Tuesday, June 29th, 2010

Once, the body was text: a second surface for the inscription and production of identity. But now, a host of technologies and practices are cutting through this outer skin, opening up the body's third interior for all to see.

While postmodern codes of the body revelled in its outwardness (its ability to encode identity through costume and appearance), we’re now delving into its inner landscape, with airport body scanners, biometric market research and even ‘neuro lit crit’ all re-framing the body as ‘content’ rather than as ‘form’.

Showing how advertising is picking up on this drive to get ‘under the skin’, a recent UK Department of Health campaign to curb alcohol abuse features scan-like images of the ‘damage you can’t see’.
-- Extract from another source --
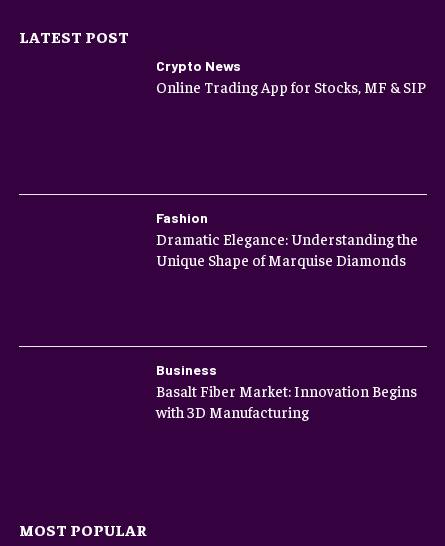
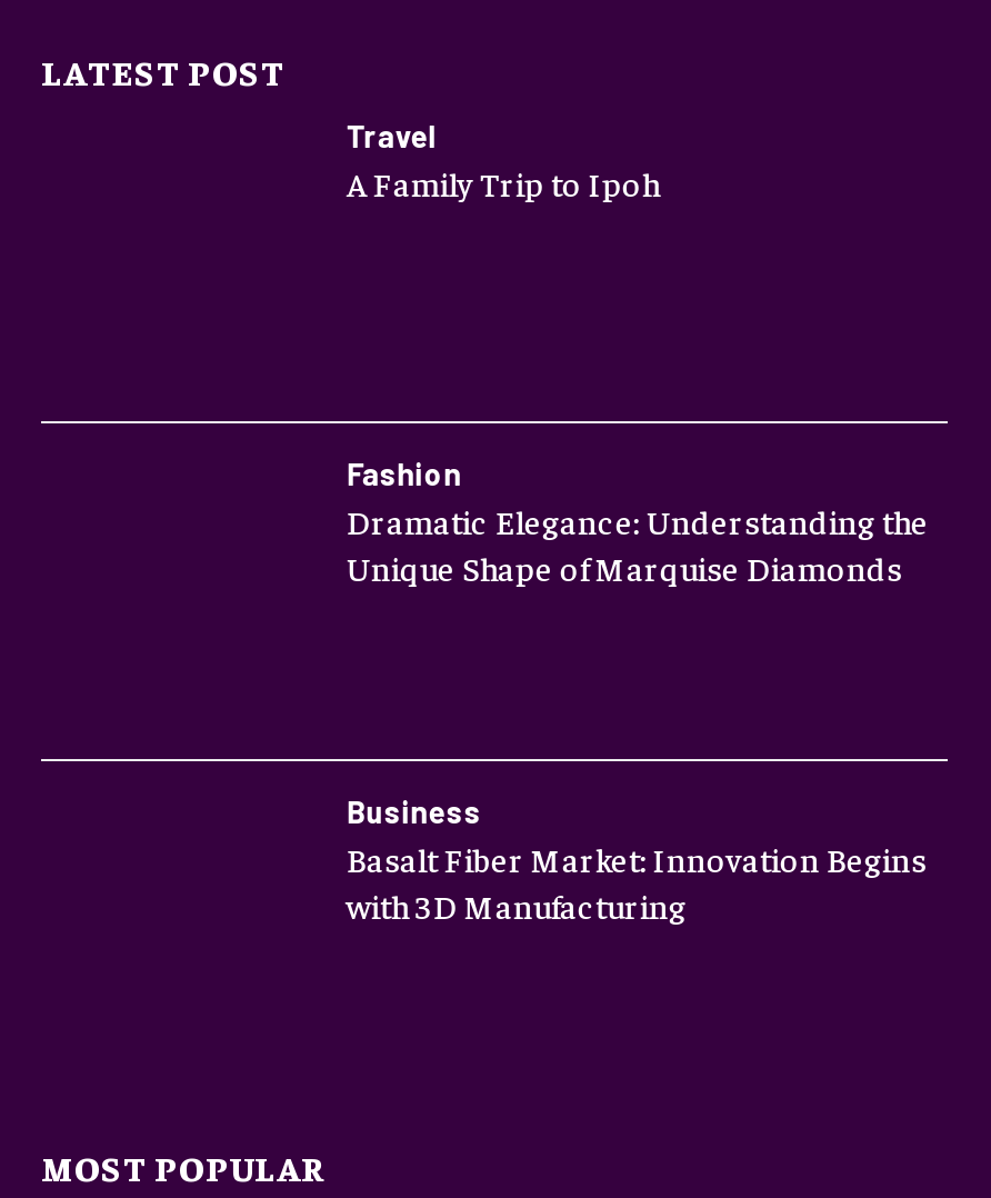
[156,57,426,96] Crypto News | Online Trading App for Stocks, MF & SIP -> [346,116,660,203] Travel | A Family Trip to Ipoh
Meanwhile, last year’s BBC 3 reality TV show ‘Make my body younger’ put participants through a ‘living autopsy’, scanning their insides to reveal the impact of their unhealthy lifestyles.

The overt codes here draw on the Enlightenment discourse of anatomy and dissection, in which the opening up of the body stands for the heroic scientific elucidation of its dark secrets.

But, just as the Enlightenment theatres of dissection played to shock, disgust and fear as much as to noble scientific rationalism, so today’s ‘living autopsies’ find echoes in darker cultural material. For instance, films like Hostel, Captivity and the whole ‘torture porn’ genre provide a stage for the theatrical cutting (or more likely slashing) open of the body and the revelation of what’s within.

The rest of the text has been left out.